Questions about batch normalization

ben.bowles · November 22, 2016, 7:42pm

Based on the notes, it says I should always use Batch Normalization in modern networks. This really means I should have a Batch Normalization layer whenever I can have one. Are there really NO situations in which Batch normalization could hurt performance versus improve it?

It seems to me that Batch Normalization goes between the output of linear layer and a non-linearity (relu, etc). But, when it comes to dropout, should Batch Normalization go before or after? Maybe it makes little difference, still equally good in both cases?

jeremy · November 22, 2016, 8:17pm

You want the batchnorm after the non-linearity, and before the dropout.

Using batchnorm in RNNs requires care. This is an active area of recent research. I’m not aware of situations where batchnorm hurts CNNs.

berkmeister · December 31, 2016, 11:27am

@jeremy Thank you, all of this is incredibly helpful. I wanted to clarify something. Above you suggest applying BatchNorm before the dropout.

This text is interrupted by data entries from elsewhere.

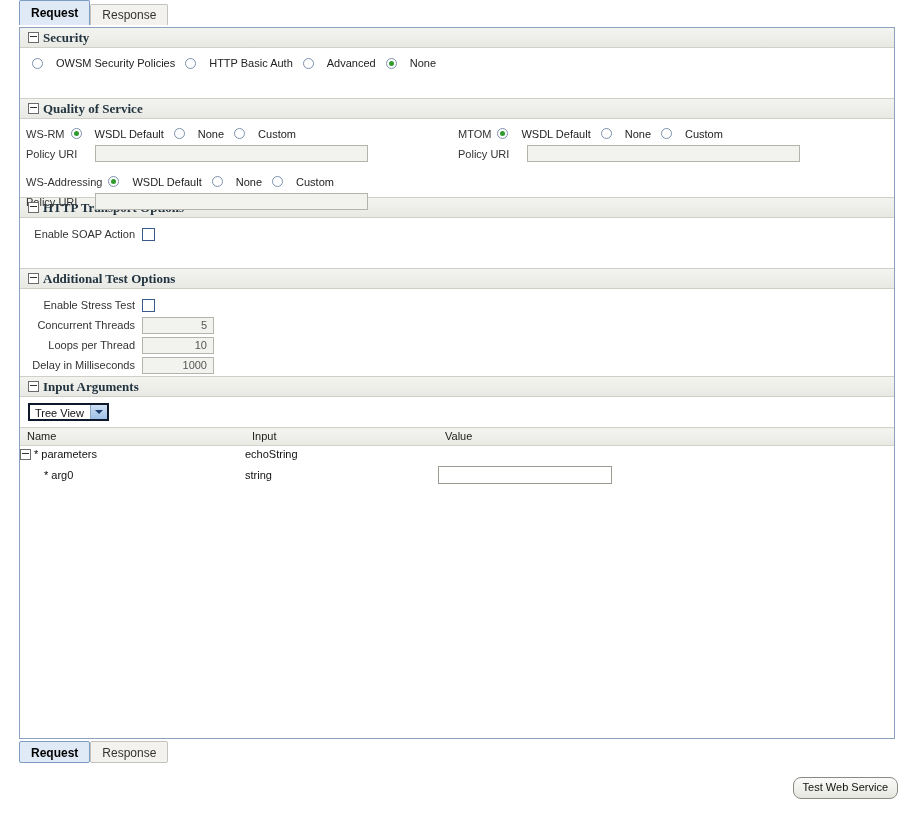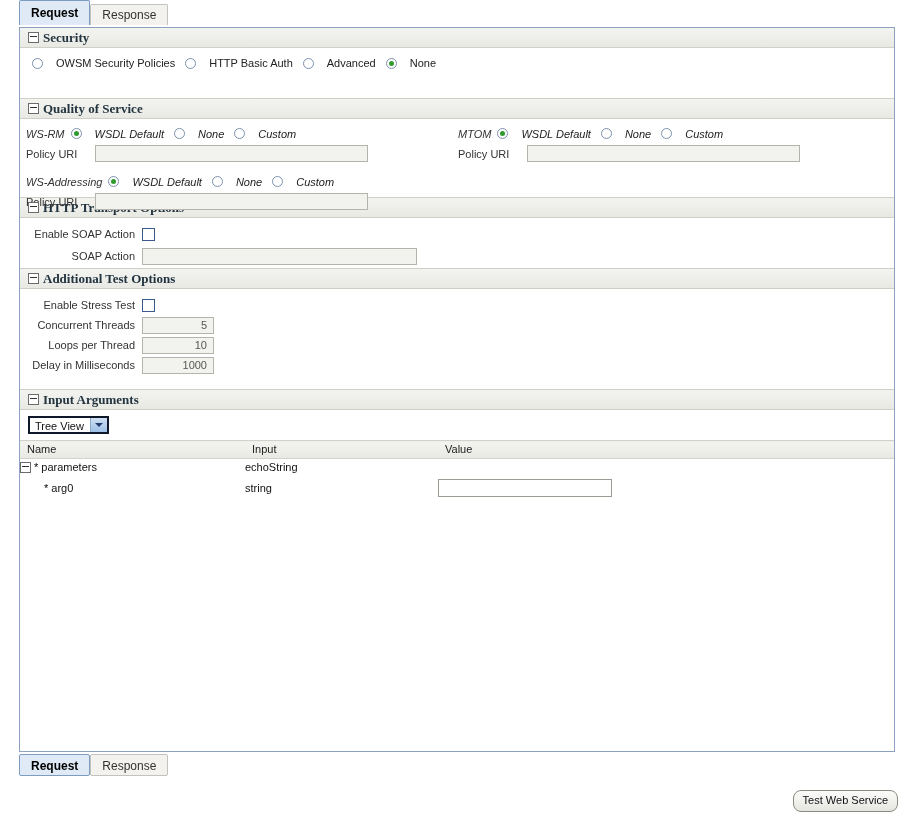--- a/index.html
+++ b/index.html
@@ -198,7 +198,6 @@
     display: flex;
     align-items: center;
     height: 17px;
-    font-style: italic;
   }
   .qos-line .caption {
     font-size: 11px;

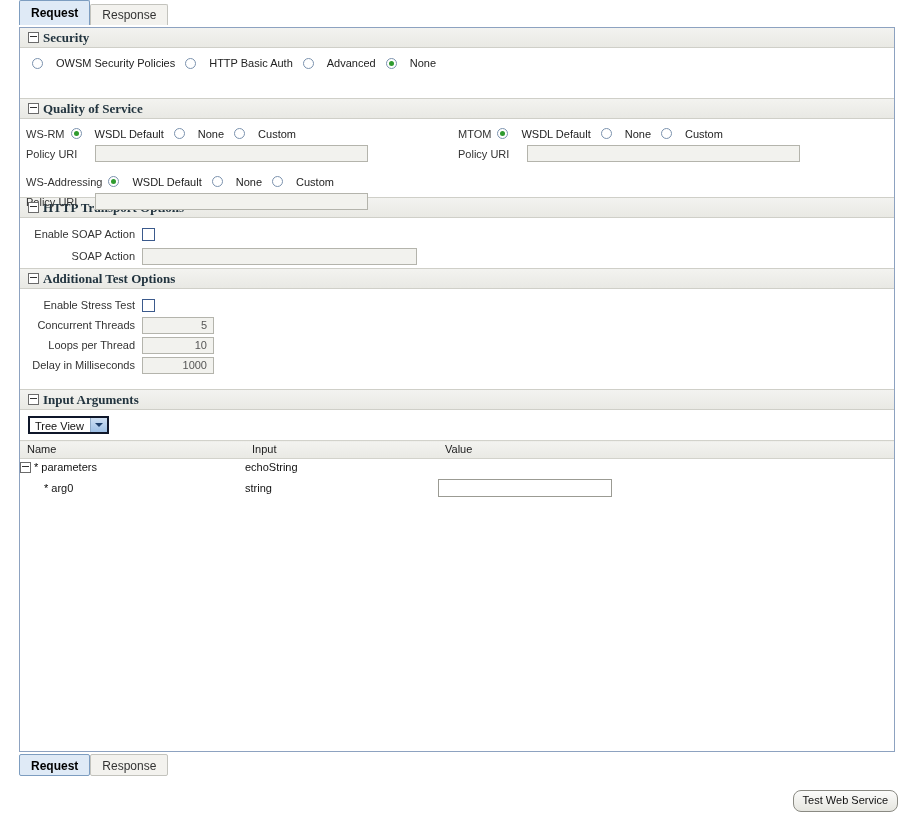--- a/index.html
+++ b/index.html
@@ -498,10 +498,6 @@
       <div class="fr">
         <span class="caption" style="width:115px;">Enable SOAP Action</span>
         <span class="chk"></span>
-      </div>
-      <div class="fr" style="margin-top:2px;">
-        <span class="caption" style="width:115px;">SOAP Action</span>
-        <input class="txt" style="width: 275px;" type="text" readonly="" value="">
       </div>
     </div>
 

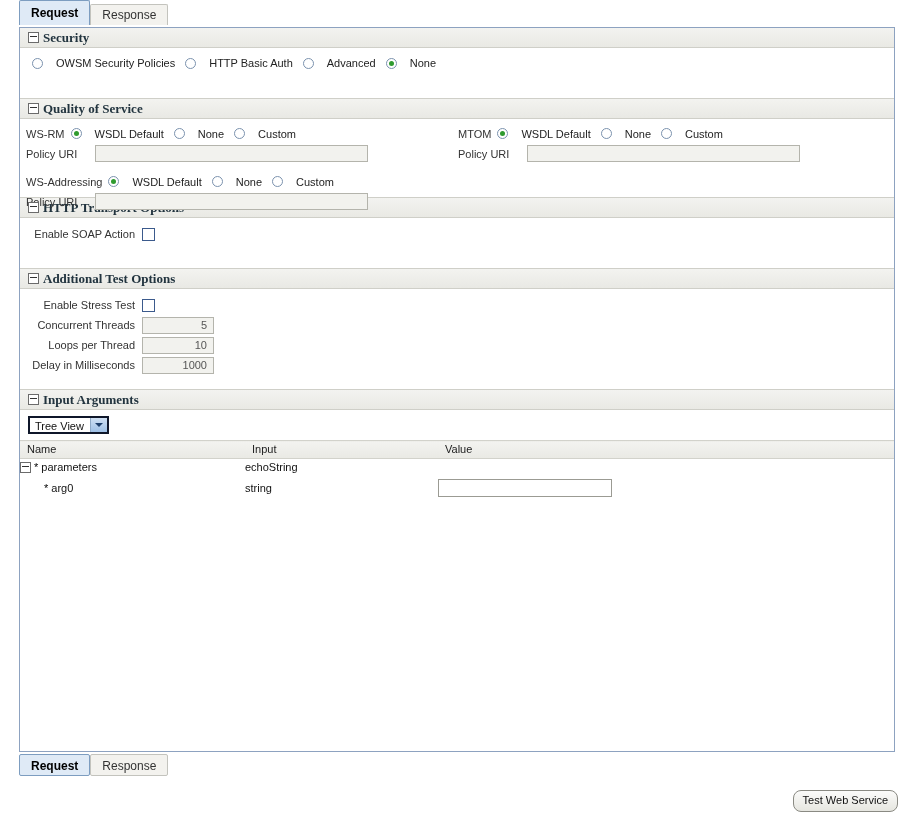--- a/index.html
+++ b/index.html
@@ -236,7 +236,7 @@
   
   .ato-body {
     padding: 6px 0 9px 0;
-    height: 100px;
+    height: 87px;
     box-sizing: border-box;
   }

I was going through the notebooks to try to find a pattern and understand where to use it:

In Lesson3.ipynb, when we first used Batchnorm, I can see that we applied it after the Dense layer and relu activation, but also after the dropout.

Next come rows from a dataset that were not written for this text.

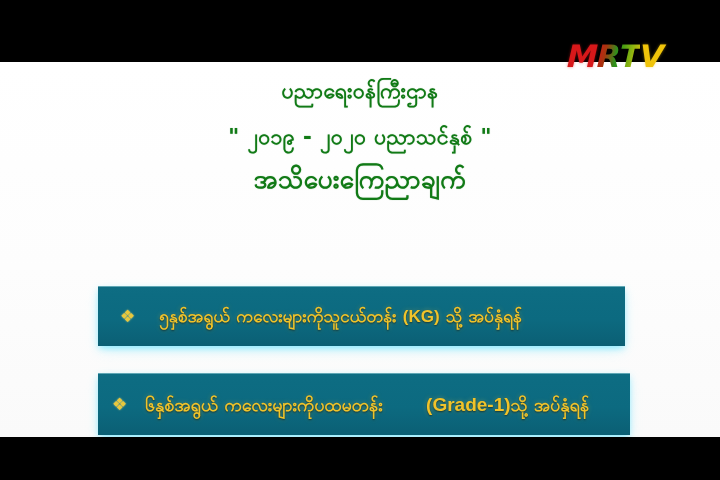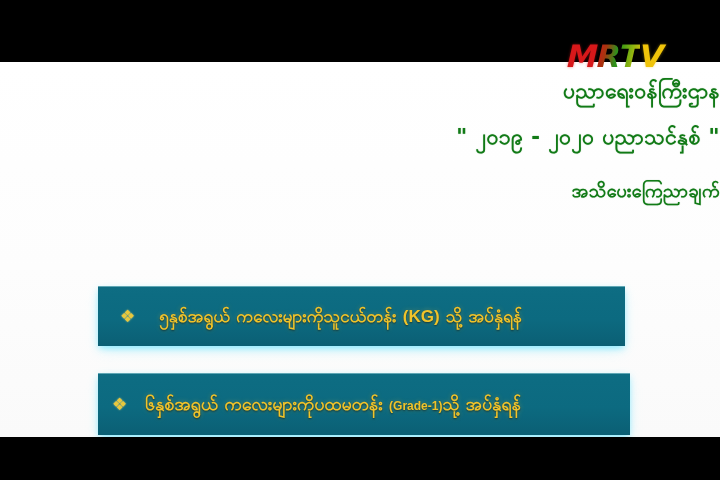--- a/index.html
+++ b/index.html
@@ -83,7 +83,7 @@
     left: 0;
     top: 14px;
     width: 720px;
-    text-align: right;
+    text-align: center;
     color: #0f7a15;
   }
   .hline {

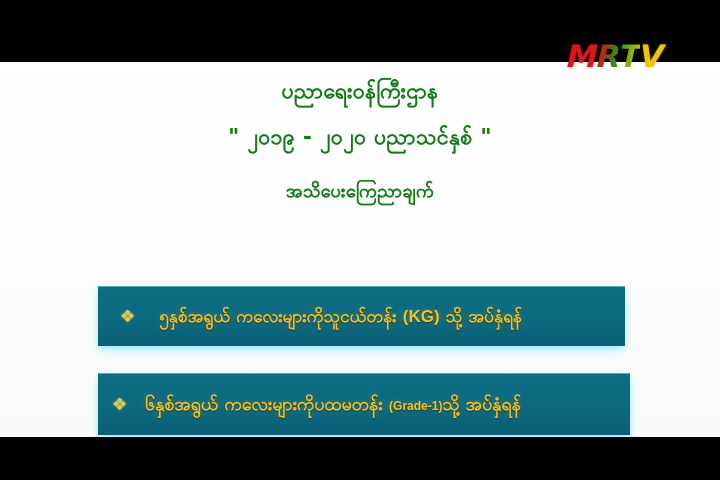--- a/index.html
+++ b/index.html
@@ -95,7 +95,7 @@
   }
   .hline-1 { font-size: 21px; line-height: 30px; letter-spacing: .5px; }
   .hline-2 { font-size: 21px; line-height: 30px; margin-top: 16px; letter-spacing: .5px; }
-  .hline-3 { font-size: 18px; line-height: 30px; margin-top: 24px; letter-spacing: .5px; }
+  .hline-3 { font-size: 26px; line-height: 30px; margin-top: 12px; letter-spacing: .5px; }
 
   
   .tealbox {

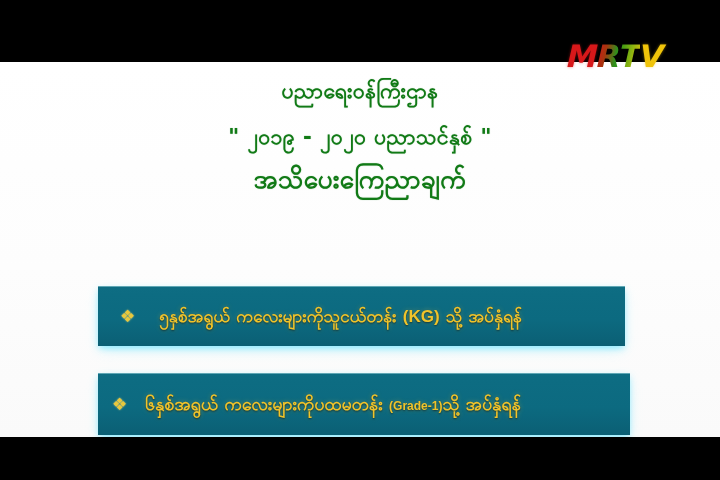--- a/index.html
+++ b/index.html
@@ -142,7 +142,7 @@
     font-size: 17px;
     letter-spacing: 0;
   }
-  #box2 .lat { font-size: 12px; }
+  #box2 .lat { font-size: 19px; margin-left: 37px; }
 </style>
 </head>
 <body>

# You should put BatchNorm after Conv layers, and Dense layers as well
def get_bn_layers(p):
    return [
        MaxPooling2D(input_shape=conv_layers[-1].output_shape[1:]),
        Flatten(),
        Dense(4096, activation='relu'),
        Dropout(p),
        BatchNormalization(),
        Dense(4096, activation='relu'),
        Dropout(p),
        BatchNormalization(),
        Dense(1000, activation='softmax')
        ]

On the other hand, in mnist.ipynb, we apply it after the Dense layer with the nonlinear activation (relu) but before the dropout as you recommend in this thread.

def get_model_bn_do():
    model = Sequential([
        Lambda(norm_input, input_shape=(1,28,28)),
        Convolution2D(32,3,3, activation='relu'),
        BatchNormalization(axis=1),
        Convolution2D(32,3,3, activation='relu'),
        MaxPooling2D(),
        BatchNormalization(axis=1),
        Convolution2D(64,3,3, activation='relu'),
        BatchNormalization(axis=1),
        Convolution2D(64,3,3, activation='relu'),
        MaxPooling2D(),
        Flatten(),
        BatchNormalization(),
        Dense(512, activation='relu'),
        BatchNormalization(),
        Dropout(0.5),
        Dense(10, activation='softmax')
        ])
    model.compile(Adam(), loss='categorical_crossentropy', metrics=['accuracy'])

What is the difference between the two? Is the Lesson3 usage (after dropout) an exception due to the pretrained VGG activations? Is it safe to use it always Before drop-out as a rule of thumb?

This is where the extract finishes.